Members of the Im Tirzu organization protested on Monday night outside the Van Leer Institute in Jerusalem, as the organization prepares to launch a controversial new book published by the United Kibbutz Movement. 

The book conflates the Holocaust with what Arabs term the "Nakba” - the decision by hundreds of thousands of Arabs to leave their homes during the War of Independence to make way for the Arab armies who promised to “throw the Jews into the sea.”

Instead of victoriously returning to a province occupied by seven Arab armies to divide the booty of 600,000 dead Jews, the “1948 Arabs," were resettled by Arab countries in refugee camps, prevented from becoming citizens or progressing economically or socially.

The book - The Holocaust and the Nakba: Memory, National Identity and Jewish-Arab Partnership -  the Van Leer Institute says, “grew out of the meetings of a group of educators - Jewish and Palestinian citizens of Israel - who came together in 2008 at the Van Leer Jerusalem Institute to consider jointly the Holocaust and the Nakba." 

"Both the Nakba and the Holocaust shaped the fate and the identity of two peoples, albeit each in a totally different way,” the Van Leer Institute said, with Jewish and Arab writers and philosophers “seeking to grapple with this issue.”

Im Tirzu protestors don't quite see it that way, with demonstrators on Monday holding up signs showing images of the infamous meeting between the Mufti of Jerusalem, Hajj Amin al-Husseini, with Adolf Hitler.

The proceedings of that meeting are unknown, but many suspect that Husseini expressed his support for Hitler's persecution of Jews, offering the help of Arabs in implementing the Final Solution. 

The protest began with a moment of silence in honor of the six million Jews killed during the Holocaust. 

Holocaust survivor Yosef Kleinman, who was imprisoned in Auschwitz-Birkenau during the war and later testified at the trial against Nazi leader Adolf Eichmann, was among the protestors. 

"Two weeks ago I heard this symposium was taking place the Van Leer Institute. I was shocked," Kleinman recalled. "How can we even make a claim like that.

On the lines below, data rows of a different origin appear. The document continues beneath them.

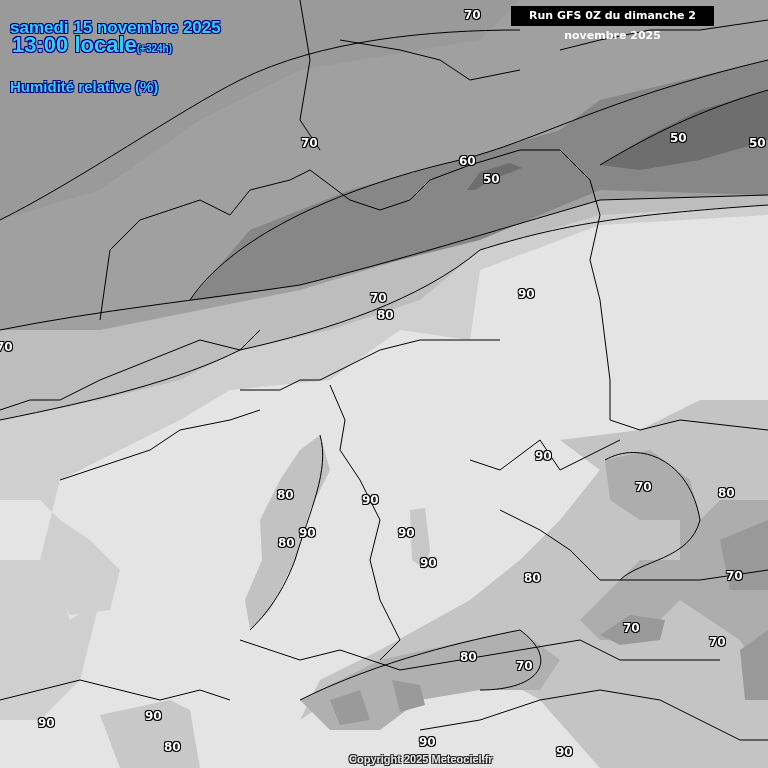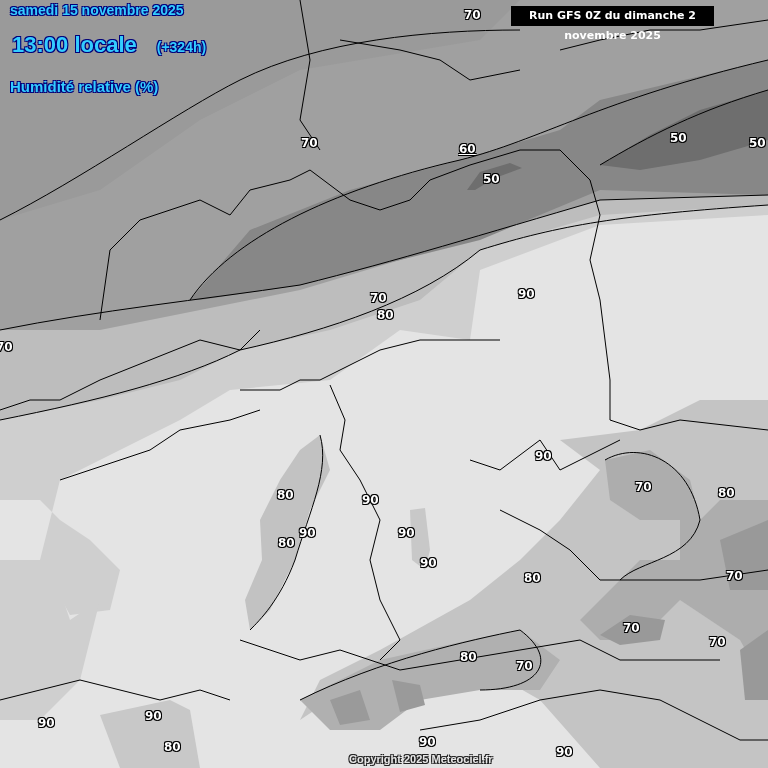"samedi 15 novembre 2025" #t-date { font-size: 14px -> 17px; top: 2px -> 18px }
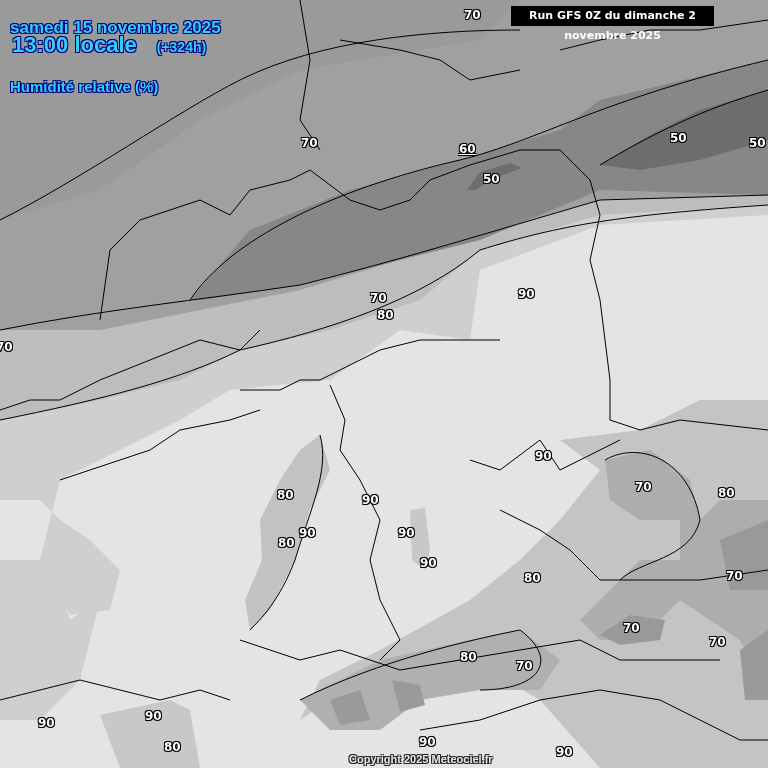"(+324h)" #t-lead { font-size: 14px -> 10px; margin-left: 20px -> 0 }
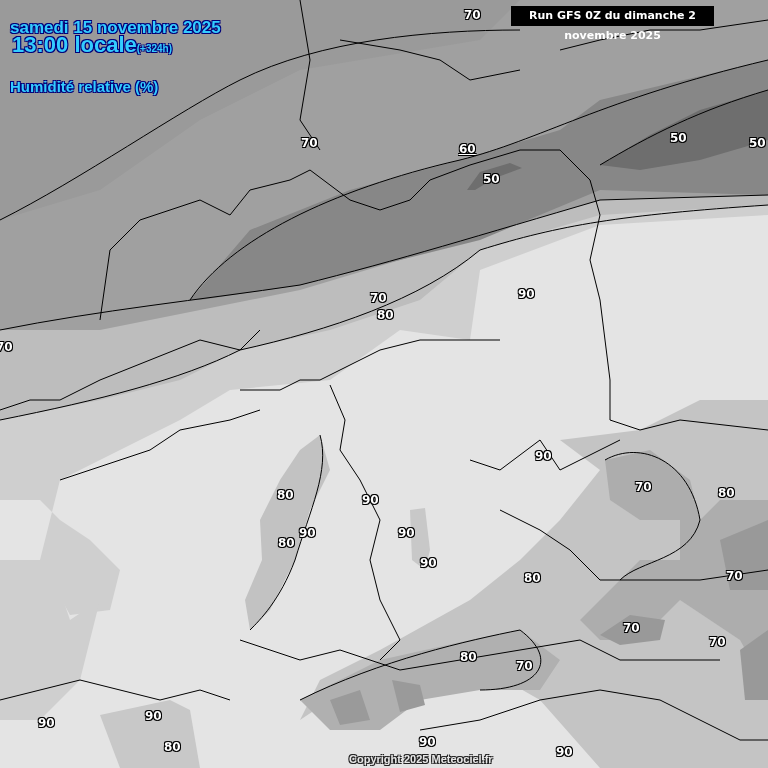"60" div.lbl { text-decoration: underline -> none; top: 144px -> 156px }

More people were murdered in one day at Auschwitz then all of their 'Nakba.'"

"I was there and I was here in 1948 too and I know what was there [in Auschwitz]. Four chimneys emitting black smoke day and night. When that wasn't enough, they dug pits and buried and burned corpses in those pits. There were days when the smoke didn't reach the sky, but dispersed and covered all of Auschwitz-Birkenau."

"Based on this, they say the so-called 'Nakba' was similar to our Holocaust? The Arabs wanted to destroy us," Kleinman asserted. "They fled from here because their leaders told them it would be easier that way to destroy us."

"Now they come...just to denigrate the people of Israel. It's an illness," he blasted. 

In an earlier letter the group sent to to Uzi Shavit, the head of the United Kibbutz Movement, Im Tirzu demanded the organization remove its name as a publisher.

“As the official publishing house of the kibbutz movement, I wish to remind you that your movement is the home of those who fought bravely in the Warsaw Ghetto and established kibbutz Lohamei Hagetaot in memory of those who fell in that battle."

"How can you place the Holocaust on the same level as the losses of the Arabs in our War of Independence?" Im Tirtzu posed. "This is a shame you will never live down. More people were killed in one day of the Holocaust than in the entire so-called Nakba."